A alteração que mais incomodou ao governo foi a que mudou a destinação dos recursos arrecadados. A estratégia do Executivo era usar os recursos com o pagamento de impostos, a partir de 2017, para compor o fundo de compensação que será criado para os estados que vão perder arrecadação com a unificação do ICMS, projeto em negociação no Senado Federal. O que foi aprovado na comissão especial, porém, foi bem diferente: agora, os recursos serão direcionados para os estados e municípios, seguindo os parâmetros de repasses dos fundos de participação constitucionais. Essa alteração poderá atrasar a reforma do ICMS. Mas há quem considere que, se o projeto for aprovado assim no plenário da Câmara e, depois, no Senado, o governo poderá alterar a destinação desses recursos para o fundo da reforma do ICMS por meio de emenda constitucional.
Correndo contra o tempo para conter o déficit fiscal, outra mudança na proposta desagradou ao governo: foi ampliado de 180 para 210 dias o prazo para regularização dos recursos de brasileiros no exterior. Assim, fica reduzida a probabilidade de atrair recursos fiscais com o projeto ainda este ano. A expectativa era de que o Regime Especial de Regularização Cambial e Tributária, que será criado com esse projeto de repatriação, pudesse render até R$ 11,4 bilhões.

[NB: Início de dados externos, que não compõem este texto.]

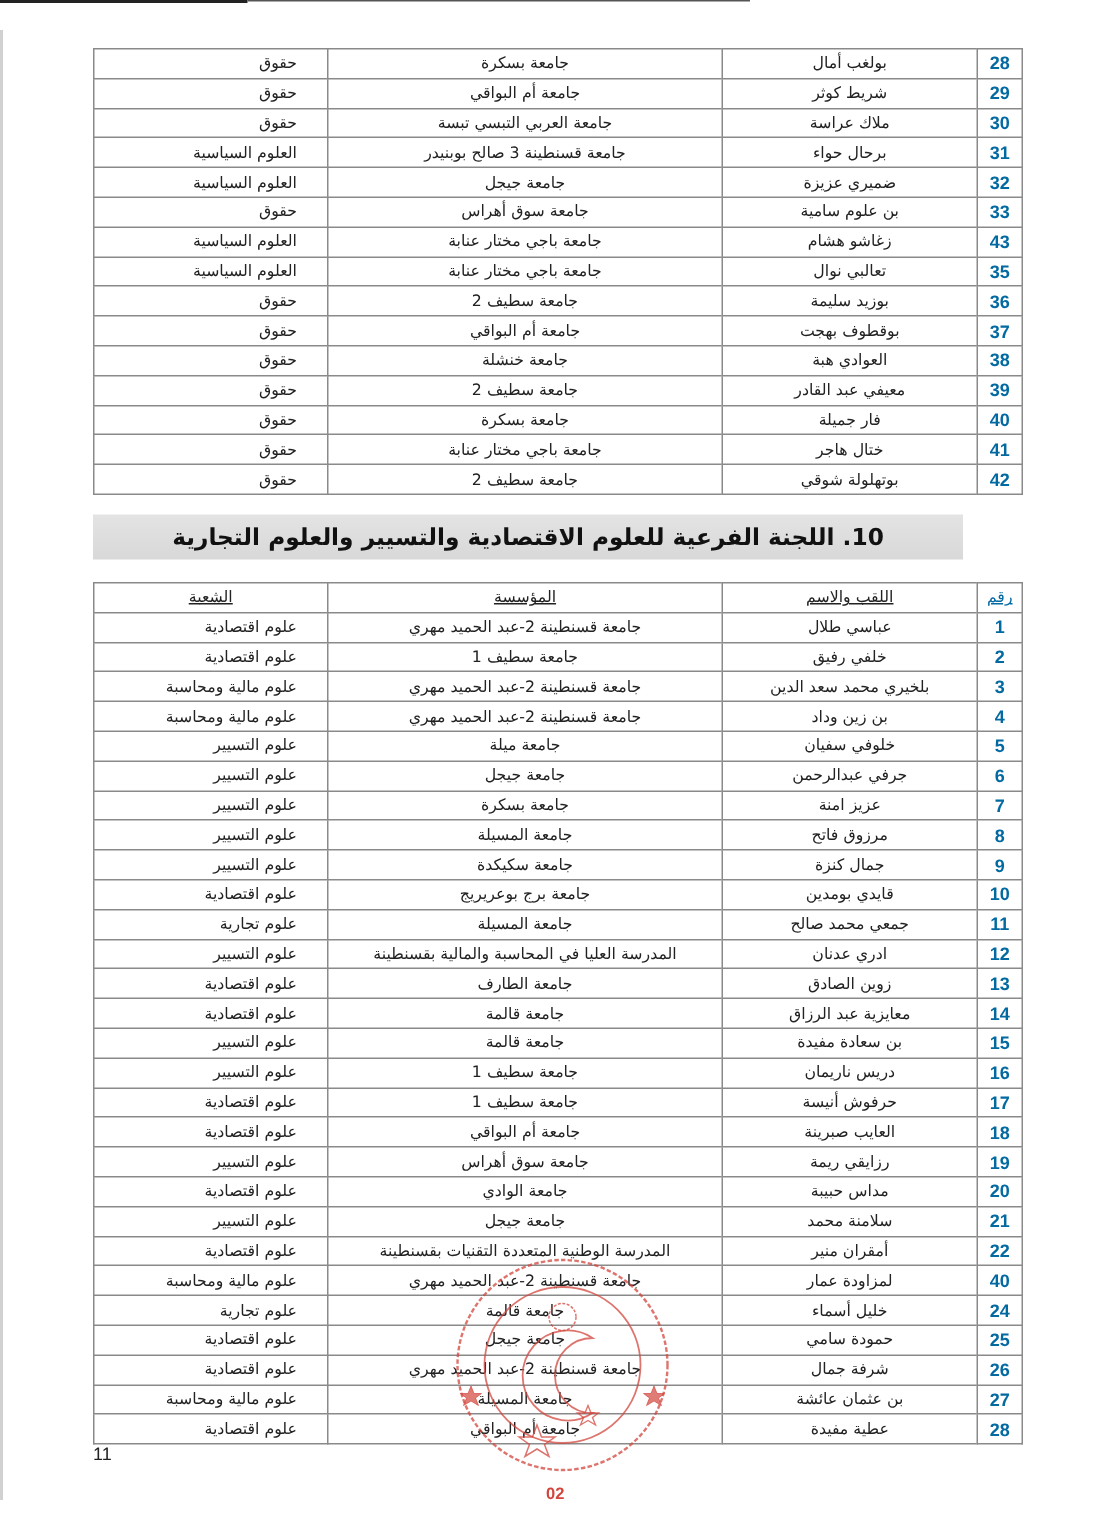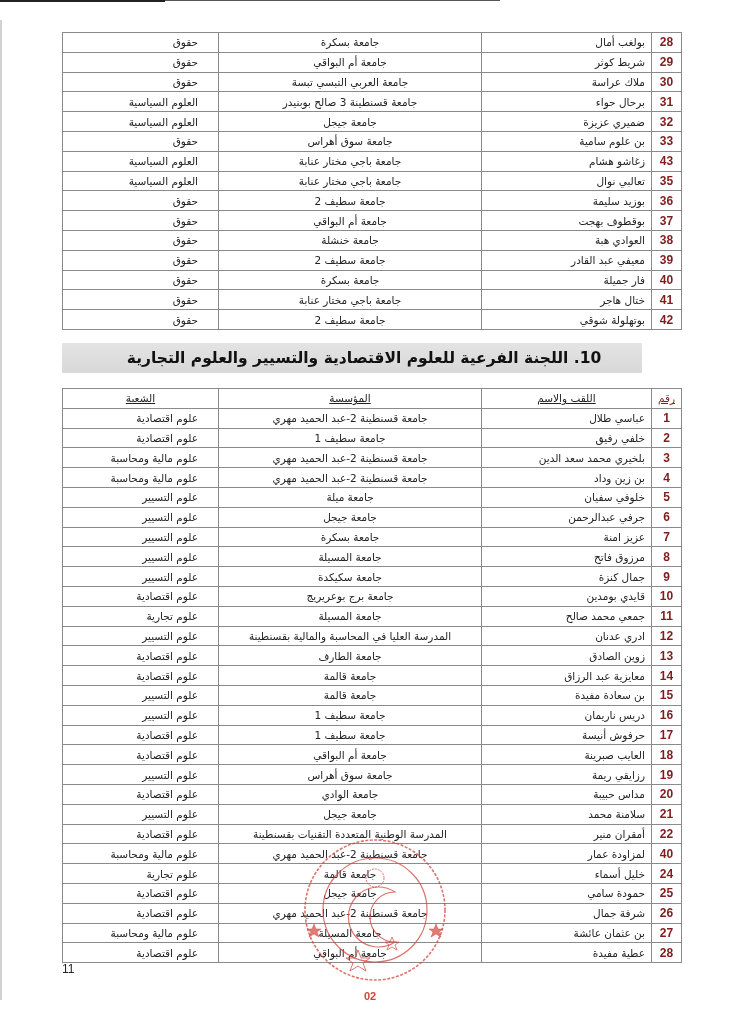--- a/index.html
+++ b/index.html
@@ -11,36 +11,36 @@
   .topline2 { position:absolute; left:165px; top:0; width:335px; height:1px; background:#555; }
   .leftedge { position:absolute; left:0; top:20px; width:2px; height:980px; background:#999; opacity:.45; }
   table.grid {
     position:absolute; border-collapse:collapse; direction:rtl; table-layout:fixed;
     font-family:"DejaVu Sans", sans-serif; color:#222;
   }
   table.grid td {
     border:1px solid #8a8a8a; padding:0 6px; height:18.8px; line-height:18px;
     font-size:10.5px; white-space:nowrap; overflow:hidden;
   }
-  table.grid td.num { text-align:center; font-family:"Liberation Sans", sans-serif; font-weight:bold; font-size:12px; color:#7f1d1d; }
-  table.grid td.name { text-align:right; }
+  table.grid td.num { text-align:center; font-family:"Liberation Sans", sans-serif; font-weight:bold; font-size:12px; color:#0369a1; }
+  table.grid td.name { text-align:center; }
   table.grid td.inst { text-align:center; }
   table.grid td.spec { text-align:right; padding-right:20px; }
   table.grid tr.head td { font-size:10.5px; text-align:center;text-decoration:underline; }
   table.grid tr.head td.num { font-weight:normal; font-size:10.5px; font-family:"DejaVu Sans", sans-serif; text-align:right; }
   #t1 { left:62px; top:32px; width:619px; }
   #t2 { left:62px; top:388px; width:619px; }
   .heading-band {
     position:absolute; left:62px; top:343px; width:580px; height:30px;
     background:linear-gradient(#e2e2e2,#d6d6d6); opacity:.95;
   }
   .heading {
     position:absolute; left:62px; top:343px; width:580px; height:30px;
     direction:rtl; text-align:center; line-height:30px;
-    font-family:"DejaVu Sans", sans-serif; font-weight:bold; font-size:15.5px; color:#111;margin-left:12px;
+    font-family:"DejaVu Sans", sans-serif; font-weight:bold; font-size:15.5px; color:#111;
   }
   .pagenum {
     position:absolute; left:62px; top:962px; font-family:"Liberation Sans", sans-serif;
     font-size:12px; color:#222;
   }
   .stamp { position:absolute; left:300px; top:832px; width:150px; height:170px; pointer-events:none; }
   .stamp-code {
     position:absolute; left:364px; top:990px; font-family:Liberation Sans, sans-serif;
     font-size:11px; color:#d2453c; font-weight:bold;
   }

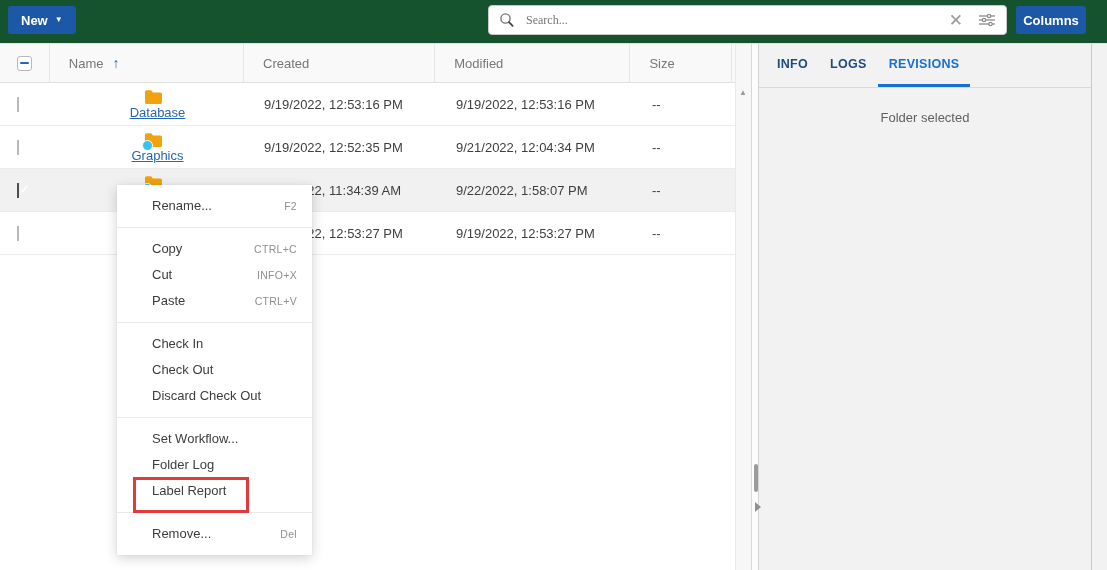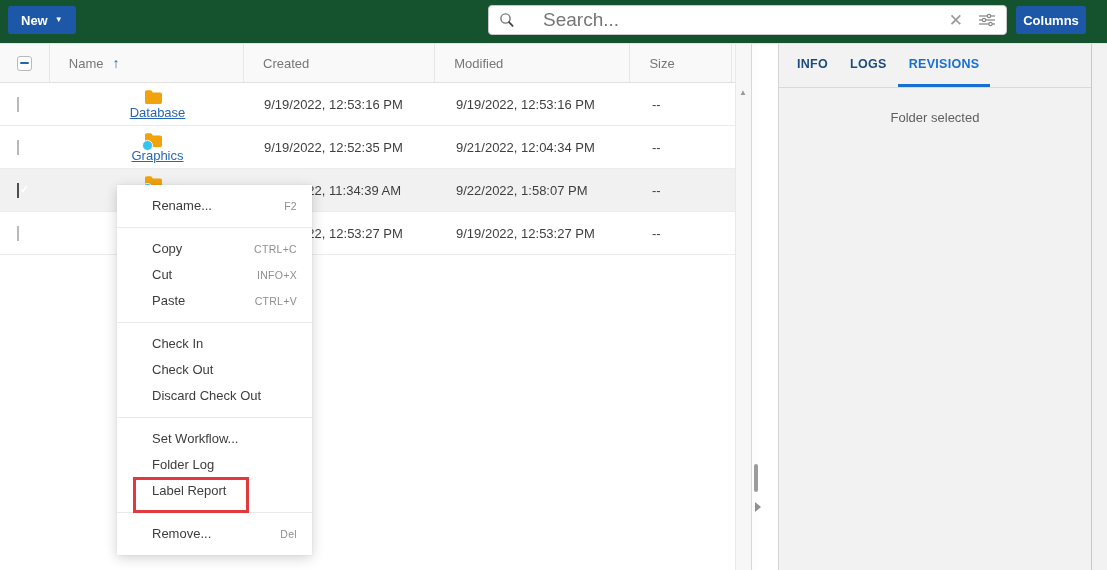--- a/index.html
+++ b/index.html
@@ -8,21 +8,21 @@
 
   
   .toolbar{position:absolute;left:0;top:0;width:1107px;height:44px;background:#14532d;border-bottom:1px solid #e3e3e3;box-sizing:border-box;}
   .btn-blue{position:absolute;top:6px;height:28px;background:#1d58a8;color:#fff;border:none;border-radius:3px;
     font-family:"Liberation Sans",sans-serif;font-size:13px;font-weight:bold;padding:0 13px;cursor:pointer;display:flex;align-items:center;}
   #new-btn{left:8px;}
   #columns-btn{left:1016px;width:70px;justify-content:center;}
   .caret{font-size:8px;margin-left:7px;line-height:1;}
   .searchbox{position:absolute;left:488px;top:5px;width:519px;height:30px;border:1px solid #c9c9c9;border-radius:4px;
     background:#fff;box-sizing:border-box;display:flex;align-items:center;padding:0 10px;}
-  .searchbox input{flex:1;border:none;outline:none;font-family:Liberation Sans, sans-serif;font-size:19px;color:#333;margin-left:26px;background:transparent;}
+  .searchbox input{flex:1;border:none;outline:none;font-family:Liberation Serif, serif;font-size:12px;color:#333;margin-left:9px;background:transparent;}
   .searchbox input::placeholder{color:#767676;}
   .sic{display:flex;align-items:center;}
   .clear-x{color:#9a9a9a;font-size:17px;line-height:1;margin:0 15px 0 6px;cursor:pointer;}
 
   
   .table-area{position:absolute;left:0;top:44px;width:751px;bottom:0;background:#fff;}
   .thead{display:flex;height:39px;background:#f9f9f9;border-bottom:1px solid #e0e0e0;box-sizing:border-box;color:#777;font-size:13px;align-items:center;}
   .th{box-sizing:border-box;border-right:1px solid #e6e6e6;height:100%;display:flex;align-items:center;padding-left:19px;}
   .th:last-child{border-right:none;}
   .th.cbcol{width:50px;padding-left:17px;}
@@ -50,21 +50,21 @@
 
   
   .vscroll{position:absolute;left:735px;top:44px;width:16px;bottom:0;background:#f7f7f7;border-left:1px solid #e9e9e9;box-sizing:border-box;}
   .scroll-up{position:absolute;left:3px;top:44px;color:#9a9a9a;font-size:8px;}
   .divider{position:absolute;left:751px;top:44px;width:1px;bottom:0;background:#d8d8d8;}
   .gutter{position:absolute;left:752px;top:44px;width:6px;bottom:0;background:#fdfdfd;}
   .split-handle{position:absolute;left:754px;top:464px;width:4px;height:28px;background:#9c9c9c;border-radius:2px;z-index:6;cursor:col-resize;}
   .collapse-arrow{position:absolute;left:755px;top:502px;width:0;height:0;border-left:6px solid #909090;border-top:5px solid transparent;border-bottom:5px solid transparent;z-index:6;cursor:pointer;}
 
   
-  .panel{position:absolute;left:758px;top:44px;right:0;bottom:0;background:#f2f2f2;border-left:1px solid #d4d4d4;box-sizing:border-box;margin-left:20px;}
+  .panel{position:absolute;left:758px;top:44px;right:0;bottom:0;background:#f2f2f2;border-left:1px solid #d4d4d4;box-sizing:border-box;}
   .panel-scroll{position:absolute;right:0;top:0;bottom:0;width:16px;background:#f2f2f2;border-left:1px solid #c9c9c9;box-sizing:border-box;}
   .tabs{height:44px;border-bottom:1px solid #d9d9d9;box-sizing:border-box;padding-left:7px;display:flex;}
   .tab{padding:0 11px;line-height:41px;font-size:12.5px;font-weight:bold;letter-spacing:.3px;color:#1d4b7e;border-bottom:3px solid transparent;box-sizing:border-box;cursor:pointer;}
   .tab.active{color:#176fd4;border-bottom-color:#176fd4;}
   .panel-msg{margin-top:22px;text-align:center;color:#5f5f5f;font-size:13px;width:calc(100% - 16px);}
 
   
   .menu{position:absolute;left:117px;top:185px;width:195px;background:#fff;box-shadow:0 3px 12px rgba(0,0,0,.18),0 0 1px rgba(0,0,0,.12);
     padding:8px 0;box-sizing:border-box;z-index:10;}
   .mi{line-height:26px;height:26px;padding:0 15px 0 35px;font-size:13px;color:#3d3d3d;display:flex;justify-content:space-between;align-items:center;cursor:pointer;}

META FISCAL Apesar das mudanças, diante do cenário de queda real na arrecadação federal, de 3,72% de janeiro a setembro em relação ao mesmo período do ano passado, para o governo, aprovar a matéria é fundamental. Ainda nesta semana é esperado o anúncio de uma nova meta fiscal para 2015, com déficit que poderá atingir R$ 50 bilhões. Foco de grande preocupação do Planalto, a retomada dos projetos vetados geraria um impacto nas contas de R$ 23,5 bilhões em 2016 e, até 2019, somariam R$ 127,5 bilhões, segundo o Ministério do Planejamento. Um dos temas que mais contribuem para o aumento dos gastos é o reajuste de até 78% aos servidores do Judiciário.
"Democracia adolescente"
A presidente Dilma Rousseff afirmou em entrevista à rede de TV americana CNN que as tentativas de abrir um processo de impeachment contra ela colocam em risco a democracia brasileira e afirmou que um dos principais legados de seu governo será a reforma da Previdência e o ajuste fiscal. A presidente lamentou que o conflito das eleições do ano passado tenha continuado com a mesma intensidade após sua vitória. “Temos que ter muito cuidado com isso porque ainda temos uma democracia, eu diria, adolescente”, afirmou Dilma na entrevista que foi ao ar ontem, mas foi gravada em 25 de setembro, durante a passagem da presidente por Nova York para participar da Assembleia Geral da ONU. Na introdução à entrevista, o prestigiado apresentador Fareed Zakaria descreveu um cenário de “várias crises” no Brasil e lembrou o declínio na imagem internacional do país.